▶ [Exercise requirements]:
Repeat all the records, precisely as given.

Exercise materials below:

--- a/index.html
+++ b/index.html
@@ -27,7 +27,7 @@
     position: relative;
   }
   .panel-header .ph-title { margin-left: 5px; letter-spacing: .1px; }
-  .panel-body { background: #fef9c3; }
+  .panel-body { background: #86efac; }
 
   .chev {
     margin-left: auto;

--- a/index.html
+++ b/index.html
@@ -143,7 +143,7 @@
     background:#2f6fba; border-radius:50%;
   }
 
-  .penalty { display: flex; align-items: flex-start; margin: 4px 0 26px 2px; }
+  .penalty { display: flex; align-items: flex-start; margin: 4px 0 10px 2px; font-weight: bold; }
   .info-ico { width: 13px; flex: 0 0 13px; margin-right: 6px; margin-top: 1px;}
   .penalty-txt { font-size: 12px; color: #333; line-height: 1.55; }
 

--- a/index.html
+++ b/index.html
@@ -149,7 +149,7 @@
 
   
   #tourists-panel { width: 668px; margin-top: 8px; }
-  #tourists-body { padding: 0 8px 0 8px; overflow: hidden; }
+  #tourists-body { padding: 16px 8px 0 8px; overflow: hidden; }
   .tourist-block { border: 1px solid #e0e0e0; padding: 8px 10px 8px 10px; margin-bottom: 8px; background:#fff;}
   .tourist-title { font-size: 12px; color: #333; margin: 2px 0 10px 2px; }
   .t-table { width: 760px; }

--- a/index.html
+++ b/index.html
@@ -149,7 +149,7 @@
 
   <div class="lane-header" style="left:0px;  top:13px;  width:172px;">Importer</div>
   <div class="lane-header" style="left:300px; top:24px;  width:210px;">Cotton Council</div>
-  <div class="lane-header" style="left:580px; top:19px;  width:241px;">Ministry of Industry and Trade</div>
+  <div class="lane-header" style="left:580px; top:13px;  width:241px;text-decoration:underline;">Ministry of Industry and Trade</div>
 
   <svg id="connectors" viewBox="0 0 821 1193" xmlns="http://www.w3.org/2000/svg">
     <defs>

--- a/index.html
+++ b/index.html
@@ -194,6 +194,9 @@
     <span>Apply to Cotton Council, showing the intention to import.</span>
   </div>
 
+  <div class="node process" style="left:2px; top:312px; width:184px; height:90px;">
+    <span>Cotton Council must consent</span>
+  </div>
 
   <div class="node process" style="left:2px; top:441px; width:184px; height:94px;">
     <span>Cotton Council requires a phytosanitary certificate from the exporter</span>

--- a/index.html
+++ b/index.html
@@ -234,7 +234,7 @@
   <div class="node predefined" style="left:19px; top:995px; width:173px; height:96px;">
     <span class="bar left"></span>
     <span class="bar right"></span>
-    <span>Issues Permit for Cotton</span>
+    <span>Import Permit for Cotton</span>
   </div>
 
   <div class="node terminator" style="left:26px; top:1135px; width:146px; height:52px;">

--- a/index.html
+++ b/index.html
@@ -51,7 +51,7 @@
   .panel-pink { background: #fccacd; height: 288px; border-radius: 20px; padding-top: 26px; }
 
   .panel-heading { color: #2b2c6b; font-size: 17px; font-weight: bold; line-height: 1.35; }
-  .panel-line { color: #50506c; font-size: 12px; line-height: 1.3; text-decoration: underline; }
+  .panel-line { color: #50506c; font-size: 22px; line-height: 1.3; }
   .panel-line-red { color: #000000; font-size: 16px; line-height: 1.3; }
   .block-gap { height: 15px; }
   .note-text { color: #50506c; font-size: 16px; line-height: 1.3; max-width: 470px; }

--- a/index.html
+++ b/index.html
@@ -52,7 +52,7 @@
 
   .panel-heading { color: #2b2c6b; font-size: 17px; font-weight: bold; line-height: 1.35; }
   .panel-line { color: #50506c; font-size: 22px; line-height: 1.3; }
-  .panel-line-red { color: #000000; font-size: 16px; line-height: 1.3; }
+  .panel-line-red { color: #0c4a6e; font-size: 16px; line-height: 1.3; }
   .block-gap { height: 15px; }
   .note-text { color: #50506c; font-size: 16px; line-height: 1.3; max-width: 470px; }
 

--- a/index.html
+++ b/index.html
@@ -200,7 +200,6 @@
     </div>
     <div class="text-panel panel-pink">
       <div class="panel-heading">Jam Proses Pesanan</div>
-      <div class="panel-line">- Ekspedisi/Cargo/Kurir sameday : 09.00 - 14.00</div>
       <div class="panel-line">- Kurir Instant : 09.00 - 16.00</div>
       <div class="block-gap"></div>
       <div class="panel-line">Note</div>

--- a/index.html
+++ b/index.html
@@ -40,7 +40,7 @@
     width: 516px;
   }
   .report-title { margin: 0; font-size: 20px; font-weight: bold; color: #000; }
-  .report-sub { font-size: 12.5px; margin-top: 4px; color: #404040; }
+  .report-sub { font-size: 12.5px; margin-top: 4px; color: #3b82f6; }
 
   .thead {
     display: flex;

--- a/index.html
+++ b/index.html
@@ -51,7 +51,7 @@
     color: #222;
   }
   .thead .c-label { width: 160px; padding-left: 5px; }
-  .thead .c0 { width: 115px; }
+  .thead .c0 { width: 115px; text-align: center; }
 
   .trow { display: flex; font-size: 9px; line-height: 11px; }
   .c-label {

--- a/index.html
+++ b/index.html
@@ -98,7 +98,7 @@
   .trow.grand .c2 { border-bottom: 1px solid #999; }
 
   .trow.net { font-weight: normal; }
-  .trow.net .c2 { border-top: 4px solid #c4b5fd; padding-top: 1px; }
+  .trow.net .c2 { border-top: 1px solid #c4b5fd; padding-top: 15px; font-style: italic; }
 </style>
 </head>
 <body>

End of Exercise materials.

▶ [Solution]:
--- a/index.html
+++ b/index.html
@@ -27,7 +27,7 @@
     position: relative;
   }
   .panel-header .ph-title { margin-left: 5px; letter-spacing: .1px; }
-  .panel-body { background: #fef9c3; }
+  .panel-body { background: #86efac; }
 
   .chev {
     margin-left: auto;

--- a/index.html
+++ b/index.html
@@ -143,7 +143,7 @@
     background:#2f6fba; border-radius:50%;
   }
 
-  .penalty { display: flex; align-items: flex-start; margin: 4px 0 26px 2px; }
+  .penalty { display: flex; align-items: flex-start; margin: 4px 0 10px 2px; font-weight: bold; }
   .info-ico { width: 13px; flex: 0 0 13px; margin-right: 6px; margin-top: 1px;}
   .penalty-txt { font-size: 12px; color: #333; line-height: 1.55; }
 

--- a/index.html
+++ b/index.html
@@ -149,7 +149,7 @@
 
   
   #tourists-panel { width: 668px; margin-top: 8px; }
-  #tourists-body { padding: 0 8px 0 8px; overflow: hidden; }
+  #tourists-body { padding: 16px 8px 0 8px; overflow: hidden; }
   .tourist-block { border: 1px solid #e0e0e0; padding: 8px 10px 8px 10px; margin-bottom: 8px; background:#fff;}
   .tourist-title { font-size: 12px; color: #333; margin: 2px 0 10px 2px; }
   .t-table { width: 760px; }

--- a/index.html
+++ b/index.html
@@ -149,7 +149,7 @@
 
   <div class="lane-header" style="left:0px;  top:13px;  width:172px;">Importer</div>
   <div class="lane-header" style="left:300px; top:24px;  width:210px;">Cotton Council</div>
-  <div class="lane-header" style="left:580px; top:19px;  width:241px;">Ministry of Industry and Trade</div>
+  <div class="lane-header" style="left:580px; top:13px;  width:241px;text-decoration:underline;">Ministry of Industry and Trade</div>
 
   <svg id="connectors" viewBox="0 0 821 1193" xmlns="http://www.w3.org/2000/svg">
     <defs>

--- a/index.html
+++ b/index.html
@@ -194,6 +194,9 @@
     <span>Apply to Cotton Council, showing the intention to import.</span>
   </div>
 
+  <div class="node process" style="left:2px; top:312px; width:184px; height:90px;">
+    <span>Cotton Council must consent</span>
+  </div>
 
   <div class="node process" style="left:2px; top:441px; width:184px; height:94px;">
     <span>Cotton Council requires a phytosanitary certificate from the exporter</span>

--- a/index.html
+++ b/index.html
@@ -234,7 +234,7 @@
   <div class="node predefined" style="left:19px; top:995px; width:173px; height:96px;">
     <span class="bar left"></span>
     <span class="bar right"></span>
-    <span>Issues Permit for Cotton</span>
+    <span>Import Permit for Cotton</span>
   </div>
 
   <div class="node terminator" style="left:26px; top:1135px; width:146px; height:52px;">

--- a/index.html
+++ b/index.html
@@ -51,7 +51,7 @@
   .panel-pink { background: #fccacd; height: 288px; border-radius: 20px; padding-top: 26px; }
 
   .panel-heading { color: #2b2c6b; font-size: 17px; font-weight: bold; line-height: 1.35; }
-  .panel-line { color: #50506c; font-size: 12px; line-height: 1.3; text-decoration: underline; }
+  .panel-line { color: #50506c; font-size: 22px; line-height: 1.3; }
   .panel-line-red { color: #000000; font-size: 16px; line-height: 1.3; }
   .block-gap { height: 15px; }
   .note-text { color: #50506c; font-size: 16px; line-height: 1.3; max-width: 470px; }

--- a/index.html
+++ b/index.html
@@ -52,7 +52,7 @@
 
   .panel-heading { color: #2b2c6b; font-size: 17px; font-weight: bold; line-height: 1.35; }
   .panel-line { color: #50506c; font-size: 22px; line-height: 1.3; }
-  .panel-line-red { color: #000000; font-size: 16px; line-height: 1.3; }
+  .panel-line-red { color: #0c4a6e; font-size: 16px; line-height: 1.3; }
   .block-gap { height: 15px; }
   .note-text { color: #50506c; font-size: 16px; line-height: 1.3; max-width: 470px; }
 

--- a/index.html
+++ b/index.html
@@ -200,7 +200,6 @@
     </div>
     <div class="text-panel panel-pink">
       <div class="panel-heading">Jam Proses Pesanan</div>
-      <div class="panel-line">- Ekspedisi/Cargo/Kurir sameday : 09.00 - 14.00</div>
       <div class="panel-line">- Kurir Instant : 09.00 - 16.00</div>
       <div class="block-gap"></div>
       <div class="panel-line">Note</div>

--- a/index.html
+++ b/index.html
@@ -40,7 +40,7 @@
     width: 516px;
   }
   .report-title { margin: 0; font-size: 20px; font-weight: bold; color: #000; }
-  .report-sub { font-size: 12.5px; margin-top: 4px; color: #404040; }
+  .report-sub { font-size: 12.5px; margin-top: 4px; color: #3b82f6; }
 
   .thead {
     display: flex;

--- a/index.html
+++ b/index.html
@@ -51,7 +51,7 @@
     color: #222;
   }
   .thead .c-label { width: 160px; padding-left: 5px; }
-  .thead .c0 { width: 115px; }
+  .thead .c0 { width: 115px; text-align: center; }
 
   .trow { display: flex; font-size: 9px; line-height: 11px; }
   .c-label {

--- a/index.html
+++ b/index.html
@@ -98,7 +98,7 @@
   .trow.grand .c2 { border-bottom: 1px solid #999; }
 
   .trow.net { font-weight: normal; }
-  .trow.net .c2 { border-top: 4px solid #c4b5fd; padding-top: 1px; }
+  .trow.net .c2 { border-top: 1px solid #c4b5fd; padding-top: 15px; font-style: italic; }
 </style>
 </head>
 <body>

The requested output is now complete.